If you haven’t read Slaughterhouse 5 by Kurt Vonnegut, go and read it now. Done? Awesome. So, the chapter that I like the most, was #5, when Billy meets the Englishmen.
The Englishmen were clean and enthusiastic and decent and strong. They sang boomingly well. They had been singing together every night for years.
The Englishmen had also been lifting weights and chinning themselves for years. Their bellies were like washboards. The muscles of their calves and upper arms were like cannonballs. They were all masters of checkers and chess and bridge and cribbage and dominoes and anagrams and charades and Ping-Pong and billiards, as well. They were among the wealthiest people in Europe, in terms of food. A clerical error early in the war, when food was still getting through to prisoners, had caused the Red Cross to ship them five hundred parcels every month instead of fifty. The Englishmen had hoarded these so cunningly that now, as the war was ending, they had three tons of sugar, one ton of coffee, eleven hundred pounds of chocolate, seven hundred pounds of tobacco, seventeen hundred pounds of tea, two tons of flour, one ton of canned beef, twelve hundred pounds of canned butter, sixteen hundred pounds of canned cheese, eight hundred pounds of powdered milk., and two tons of orange marmalade. They kept all this in a room without windows. They had rat proofed it by lining it with flattened tin cans. They were adored by the Germans, who thought they were exactly what the Englishmen ought to be. They made war look stylish and reasonable, and fun. — Kurt Vonnegut
In comparison to the Americans portrayed in the book by Vonnegut, the Englishmen didn’t lose their sense of decency. Not even at war. All the contrary, they believed that the sense of decency was what kept them alive, and not only alive, but alive and well, alive and proud, happy to be there.
Rule #1 Engagement
Life can be entirely fucked sometimes. It has been for many people. Some examples are Viktor Frankl, surviving Auschwitz, and the Holocaust. James Stockdale, as a POW during the Vietnam war. And you. I’m sure life hasn’t been all rose-colored for you all the time, but here you are. We all have gone through periods of personal wars.

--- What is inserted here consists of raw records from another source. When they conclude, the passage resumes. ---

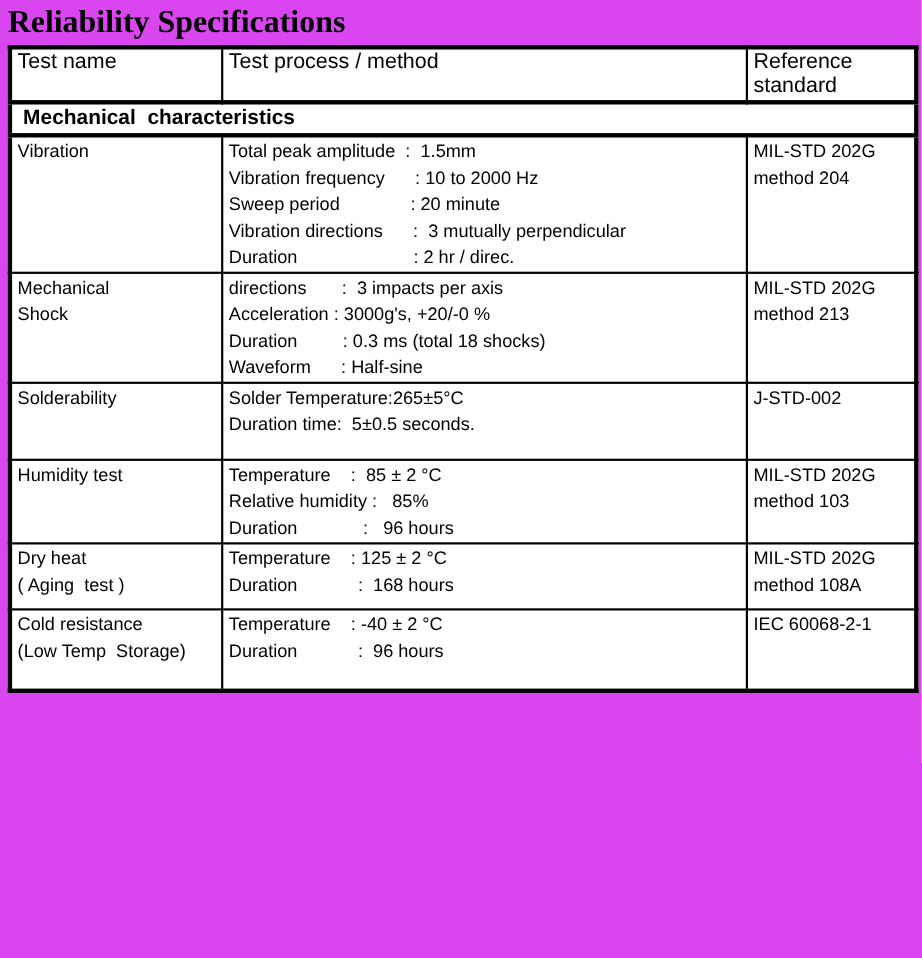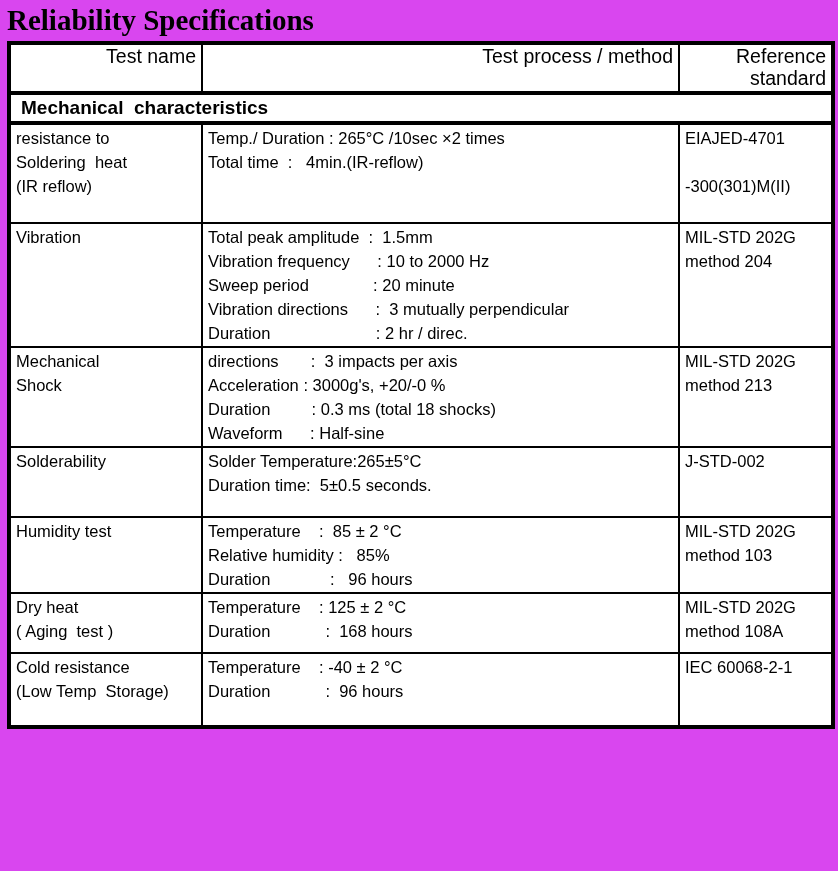--- a/index.html
+++ b/index.html
@@ -46,7 +46,7 @@
     font-weight: normal;
     font-size: 19.5px;
     line-height: 1.12;
-    text-align: right;
+    text-align: left;
     vertical-align: middle;
     height: 48px;
     padding: 2px 4px;

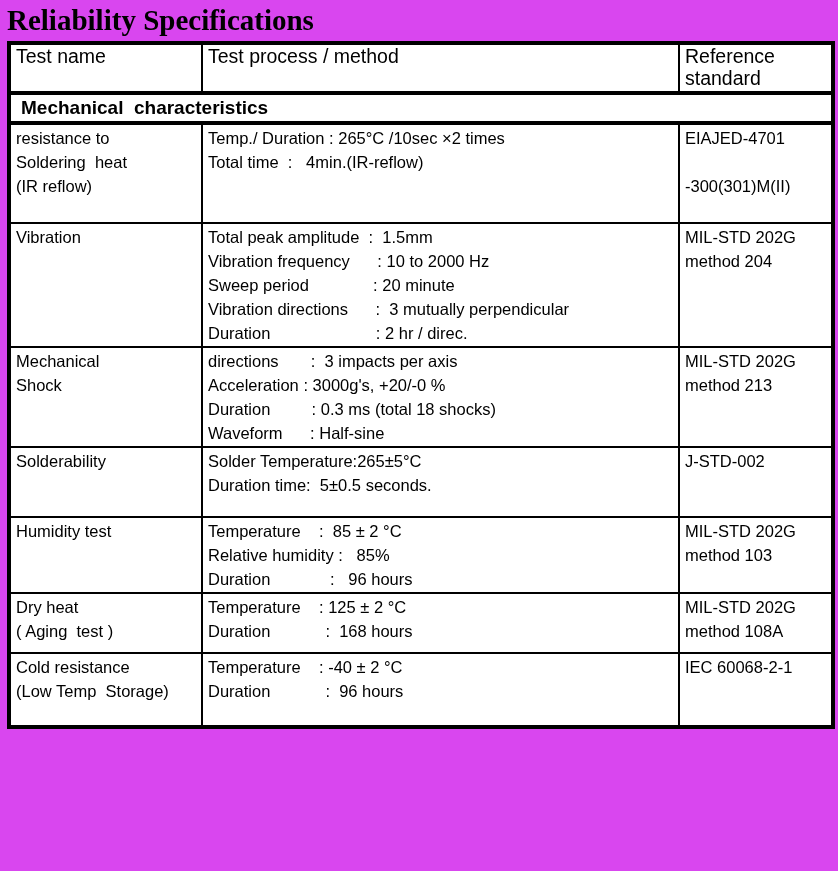--- a/index.html
+++ b/index.html
@@ -98,16 +98,6 @@
         <td colspan="3">Mechanical  characteristics</td>
       </tr>
 
-      <tr class="rh-100">
-        <td class="cell">resistance to
-Soldering  heat
-(IR reflow)</td>
-        <td class="cell">Temp./ Duration : 265°C /10sec ×2 times
-Total time  :   4min.(IR-reflow)</td>
-        <td class="cell">EIAJED-4701
-
--300(301)M(II)</td>
-      </tr>
 
       <tr class="rh-120">
         <td class="cell">Vibration</td>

Life is full of troubles and contradictions. You want to thrive, you know that. You want to be Achilles fighting valiantly in the Trojan War and even laughing at your enemies while doing so, you want to be Perseus cutting the head of Medusa, you want to be Link ending Ganondorf. But at the same time, you want to lose and fail. Your body tells you that it’s tired and that it doesn’t want to exercise. Your mind doesn’t want to study and learn new things that would probably get you to unimaginable places. At the same time, your comfort zone wants you to stay stagnant doing nothing. Your fears trap you with their tentacles in the same old situation, pushing you down, farther and farther into the abyss.

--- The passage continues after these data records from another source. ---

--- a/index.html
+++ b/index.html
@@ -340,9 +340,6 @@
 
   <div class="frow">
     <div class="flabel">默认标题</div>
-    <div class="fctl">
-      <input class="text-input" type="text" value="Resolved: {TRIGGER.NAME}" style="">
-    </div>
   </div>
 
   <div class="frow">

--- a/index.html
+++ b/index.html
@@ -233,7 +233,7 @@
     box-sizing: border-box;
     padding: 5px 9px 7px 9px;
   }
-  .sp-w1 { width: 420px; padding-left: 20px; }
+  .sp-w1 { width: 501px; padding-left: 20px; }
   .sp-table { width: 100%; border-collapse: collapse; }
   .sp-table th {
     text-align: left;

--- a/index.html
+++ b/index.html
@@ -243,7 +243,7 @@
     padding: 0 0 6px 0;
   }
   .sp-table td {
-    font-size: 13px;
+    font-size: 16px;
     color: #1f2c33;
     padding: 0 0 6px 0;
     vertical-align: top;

This is why rule #1 is engagement. Life cannot be lived involuntarily, the decision must come from you, no one else will live life for you. It also needs to be a holistic decision. That being, you need not embrace purely the comfortable and the nice parts of life, but all of it, the good, the bad, and the ugly.

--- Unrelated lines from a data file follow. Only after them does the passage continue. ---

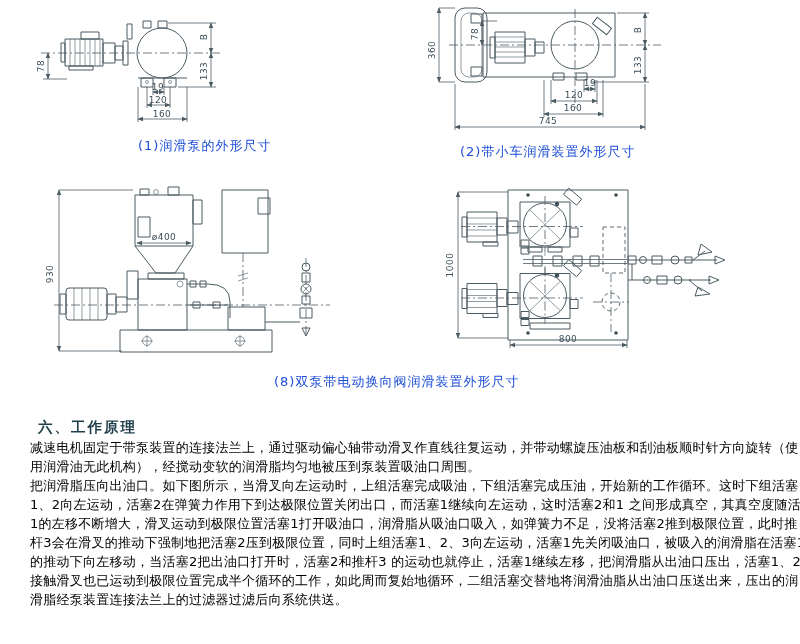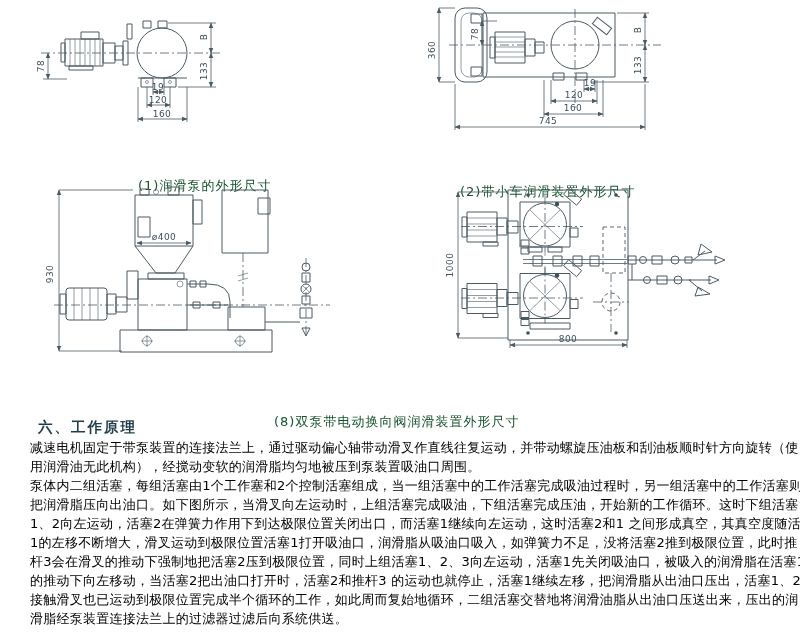--- a/index.html
+++ b/index.html
@@ -8,7 +8,7 @@
     font-family:"DejaVu Sans",sans-serif;color:#33505a;
   }
   .abs{position:absolute;}
-  .caption{font-size:13px;color:#14532d;white-space:nowrap;letter-spacing:1px;margin-top:40px;}
+  .caption{font-size:13px;color:#1d4ed8;white-space:nowrap;letter-spacing:1px;}
   .heading{font-size:14.5px;font-weight:bold;color:#1f3e4a;letter-spacing:2px;white-space:nowrap;}
   .bodytext{font-size:13px;line-height:19px;letter-spacing:0.25px;color:#000000;}
   .bodytext div{white-space:nowrap;}

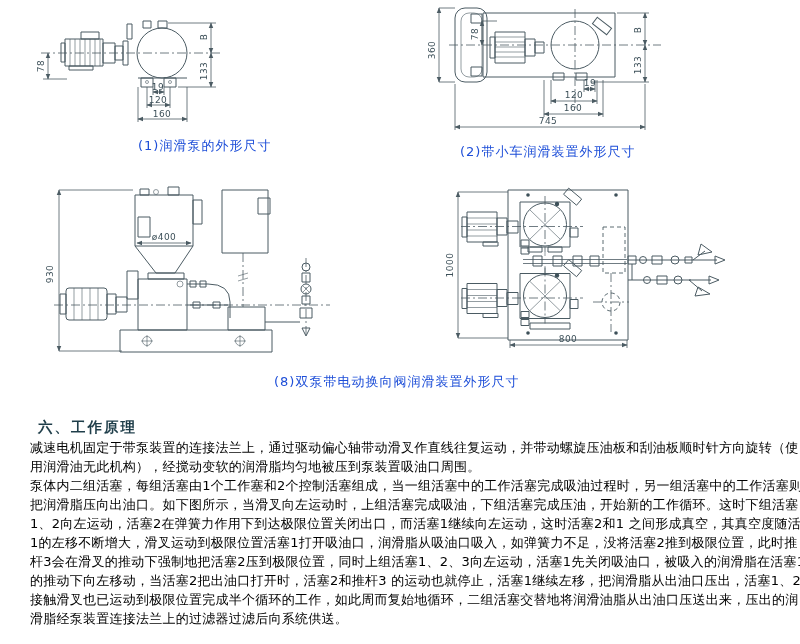--- a/index.html
+++ b/index.html
@@ -309,7 +309,6 @@
 <div class="abs bodytext" style="left:30px;top:438px;width:765px;">
   <div>减速电机固定于带泵装置的连接法兰上，通过驱动偏心轴带动滑叉作直线往复运动，并带动螺旋压油板和刮油板顺时针方向旋转（使</div>
   <div>用润滑油无此机构），经搅动变软的润滑脂均匀地被压到泵装置吸油口周围。</div>
-  <div>泵体内二组活塞，每组活塞由1个工作塞和2个控制活塞组成，当一组活塞中的工作活塞完成吸油过程时，另一组活塞中的工作活塞则</div>
   <div>把润滑脂压向出油口。如下图所示，当滑叉向左运动时，上组活塞完成吸油，下组活塞完成压油，开始新的工作循环。这时下组活塞</div>
   <div>1、2向左运动，活塞2在弹簧力作用下到达极限位置关闭出口，而活塞1继续向左运动，这时活塞2和1 之间形成真空，其真空度随活塞</div>
   <div>1的左移不断增大，滑叉运动到极限位置活塞1打开吸油口，润滑脂从吸油口吸入，如弹簧力不足，没将活塞2推到极限位置，此时推</div>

The Englishmen from Kurt’s story knew that. That’s why they trimmed their beards and exercised, and sang along together every night, always preparing for war. Because at the moment you stop engaging, you die. It doesn’t matter if you win or lose your battles, what matters is that you willingly engage in them.
“What the Englishman said about survival was this: “If you stop taking pride in your appearance, you will very soon die.” He said that he had seen several men die in the following way: “They ceased to stand up straight, then ceased to shave or wash, then ceased to get out of bed, then ceased to talk, then died. There is this much to be said for it: it is evidently a very easy and painless way to go.” So it goes.”― Kurt Vonnegut, Slaughterhouse-Five
So it goes, Amor Fati. Engage and meet your destiny with a smile, or else…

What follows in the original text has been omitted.